Pigmentation and autolytic phenotypes. Five-day-old stationary liquid cultures of Δcmr1, Δchk1, and Δmps1 mutants and the wild-type strain (WT) were grown in complete medium with xylose (CMX) with or without addition of 1.5 M sorbitol.

FIG. 5.

RT-PCR analysis of expression of the melanin biosynthesis genes BRN1, BRN2, and SCD1 (A) and PKS18 (B) in Δcmr1, Δchk1, and Δmps1 mutants and the wild-type strain (wt). The stationary liquid cultures were grown for 3 and 5 days in CMX (3d and 5d, respectively) or 5 days in CMX supplemented with 1.5 M sorbitol (srb). Expression of the actin-encoding gene (ACT) indicates relative RNA quantities in each sample. ACT₁ and ACT₂ indicate different primer pairs used for PCR (Table 1).

FIG. 6.

Expression of sense and antisense CMR1. (A) Semiquantitative RT-PCR analysis of CMR1 gene expression in wild type and Δchk1 and Δmpk1 mutants grown as described in the Fig. 5 legend. Polyadenylated mRNA was primed with standard oligo(dT) primer. Two primer pairs were used for the subsequent PCR: ctrl-s and V-a, and s and a (Table 1). Expression of the actin-encoding gene (ACT₂) indicates relative RNA quantities in each sample. (B) Schematic representation of the primer and intron positions as related to the CMR1 open reading frame (ORF). Small arrows indicate primers used for RT and subsequent PCR. Open squares denote introns in the sense CMR1 transcript, whereas the filled square indicates an intron in the antisense CMR1. (C) Analysis of sense and antisense CMR1 transcript levels by directional cDNA synthesis. RNA used for RT-PCR was prepared from wild type and Δchk1 and Δmps1 mutants grown for 3 days in CMX, as described in the Fig. 5 legend. To examine antisense CMR1 expression, cDNA was synthesized with CMR1 primer s and actin primer act2-a to serve as an internal control. For sense CMR1 expression, RT was performed with CMR1 primer a and actin primer act2-a. Primers s and a (and act2-s and act2-a for actin) were used for the subsequent PCRs.

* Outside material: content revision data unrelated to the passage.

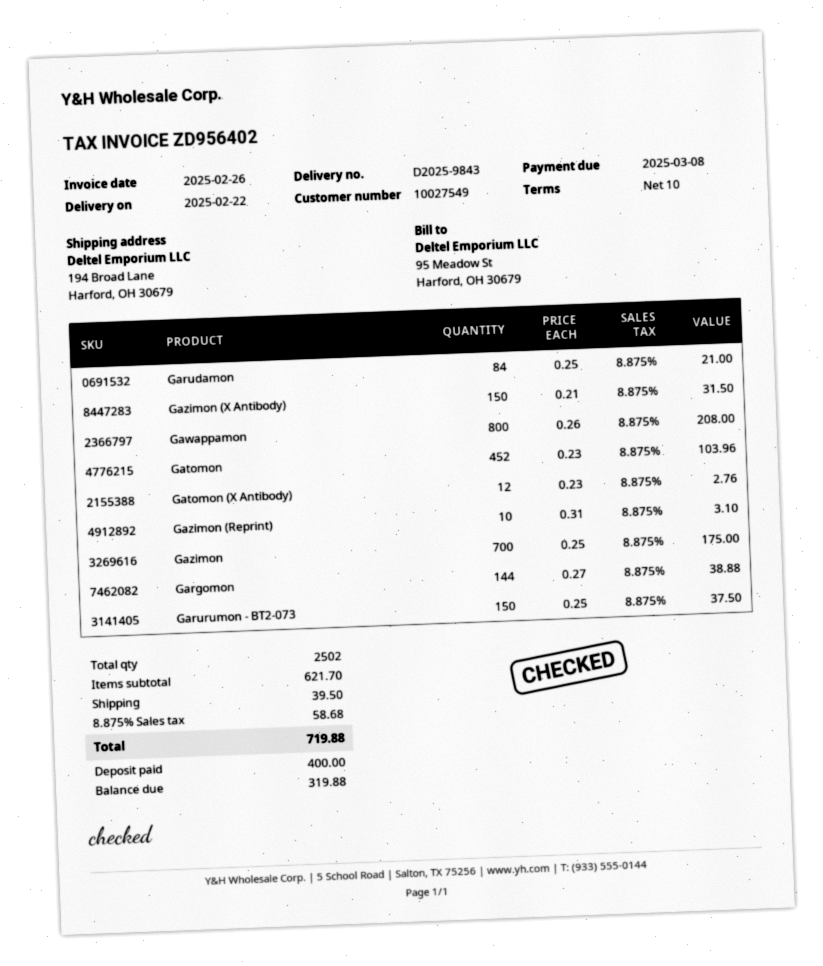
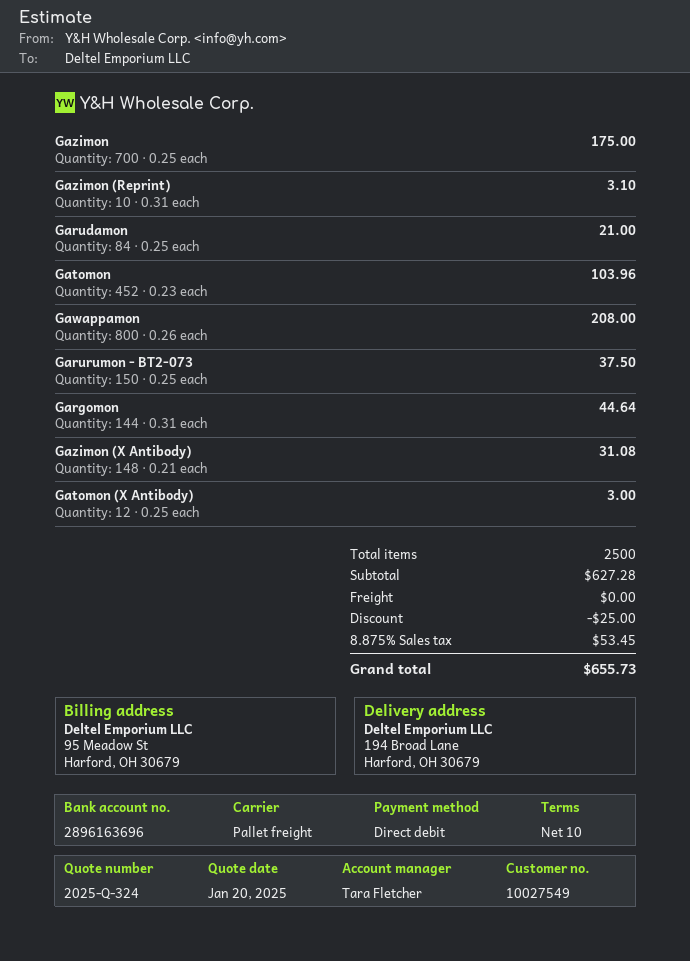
Gazimon (X Antibody): 150 x 0.21 = 31.50 -> 148 x 0.21 = 31.08
Gatomon (X Antibody): 12 x 0.23 = 2.76 -> 12 x 0.25 = 3.00
Gargomon: 144 x 0.27 = 38.88 -> 144 x 0.31 = 44.64
total quantity: 2502 -> 2500
subtotal: 621.70 -> 627.28
discount: none -> 25.00
shipping: 39.50 -> 0.00
tax: 8.875% = 58.68 -> 8.875% = 53.45
total: 719.88 -> 655.73

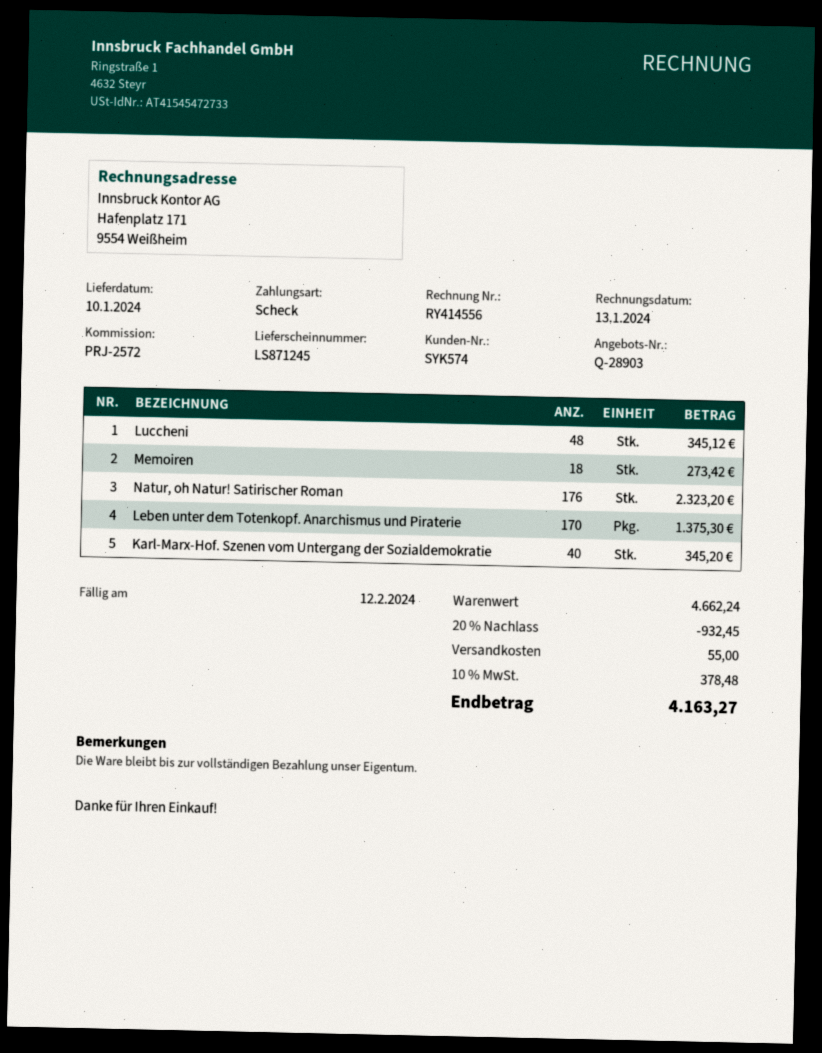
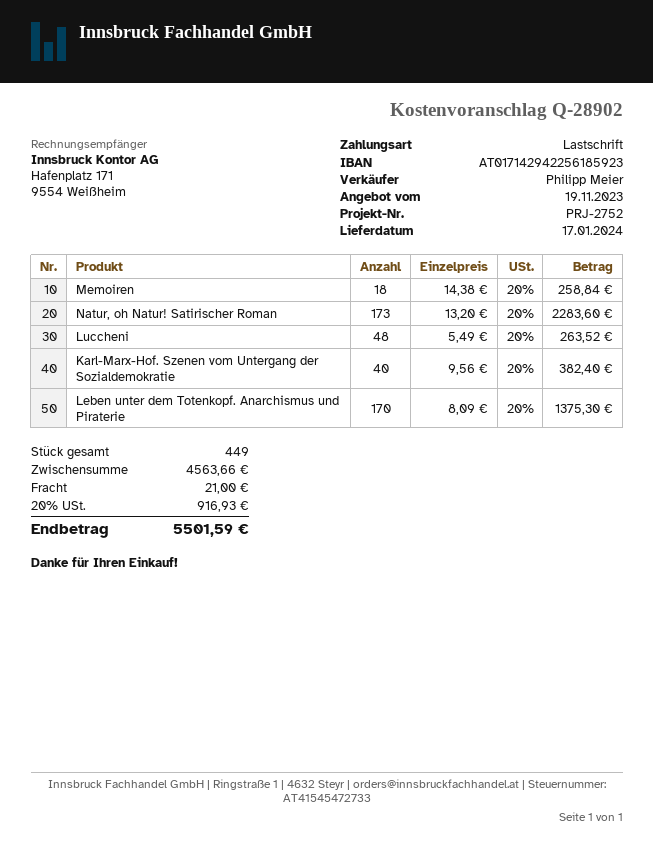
quote number: Q-28903 -> Q-28902
delivery date: 2024-01-10 -> 2024-01-17
reference: PRJ-2572 -> PRJ-2752
payment method: cheque -> direct debit
Luccheni: 48 for 345.12 -> 48 for 263.52
Memoiren: 18 for 273.42 -> 18 for 258.84
Natur, oh Natur! Satirischer Roman: 176 for 2323.20 -> 173 for 2283.60
Karl-Marx-Hof. Szenen vom Untergang der Sozialdemokratie: 40 for 345.20 -> 40 for 382.40
subtotal: 4662.24 -> 4563.66
discount: 20% = 932.45 -> none
shipping: 55.00 -> 21.00
tax: 10% = 378.48 -> 20% = 916.93
total: 4163.27 -> 5501.59

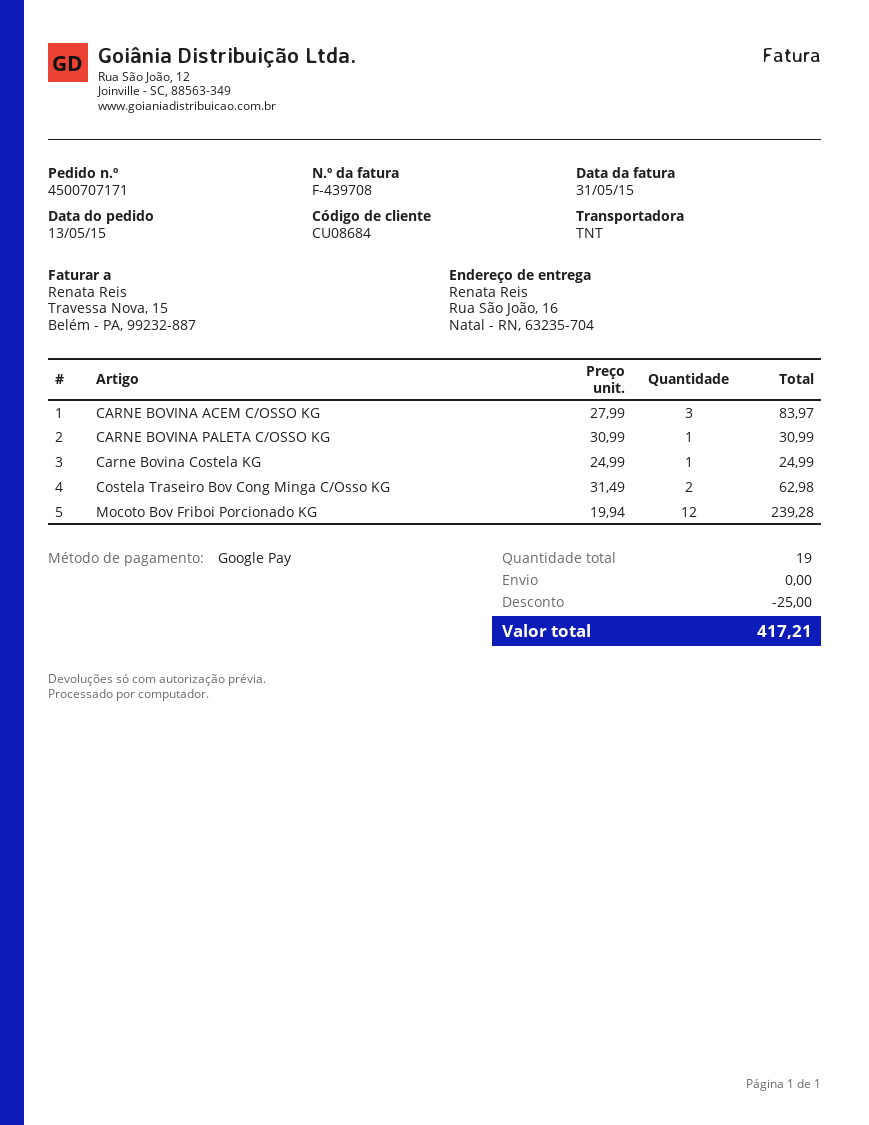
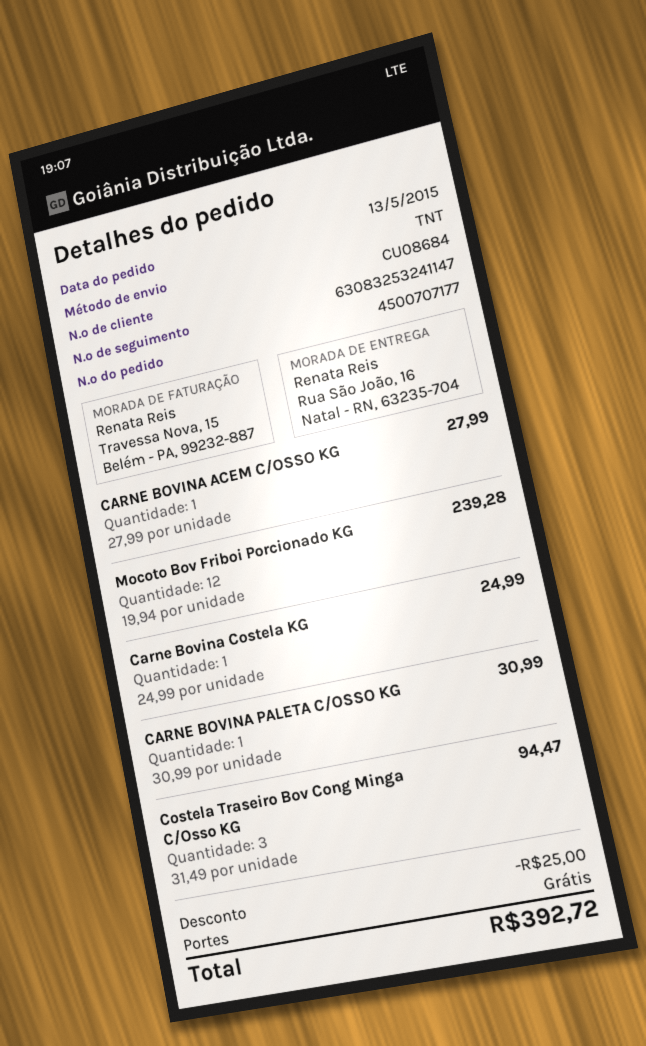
order number: 4500707171 -> 4500707177
CARNE BOVINA ACEM C/OSSO KG: 3 x 27.99 = 83.97 -> 1 x 27.99 = 27.99
Costela Traseiro Bov Cong Minga C/Osso KG: 2 x 31.49 = 62.98 -> 3 x 31.49 = 94.47
total: 417.21 -> 392.72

Note that for detection of the antisense CMR1 34 PCR cycles were required, compared to 28 cycles for the sense transcript. wt, wild type.

FIG. 7.

Construction of CMR1p-GFP reporter strain and analysis of CMR1 promoter activity in the absence of Cmr1 protein. (A) CMR1p-GFP transformation vector. Abbreviations: Ptrp, constitutive promoter; NAT, nourseothricin acetyltransferase-encoding gene; p-XhoI-s, p-BamHI-a, 3′-BglI-s, 3′-SacI-a, GFP-BamHI-s, and GFP-SpeI-a, primers used for vector construction. (B) RT-PCR analysis of GFP reporter expression in parental CMR1p-GFP strain and in mps1-deleted progeny. Expression of the actin-encoding gene indicates relative RNA quantities in each sample. Numbers 1, 11, and 5 represent different transformants.

FIG. 8.

Organization of the melanin biosynthesis gene clusters in Aspergillus fumigatus, Alternaria brassicicola, Magnaporthe grisea, and Cochliobolus heterostrophus. The accession numbers of the indicated genes are listed in Table 2.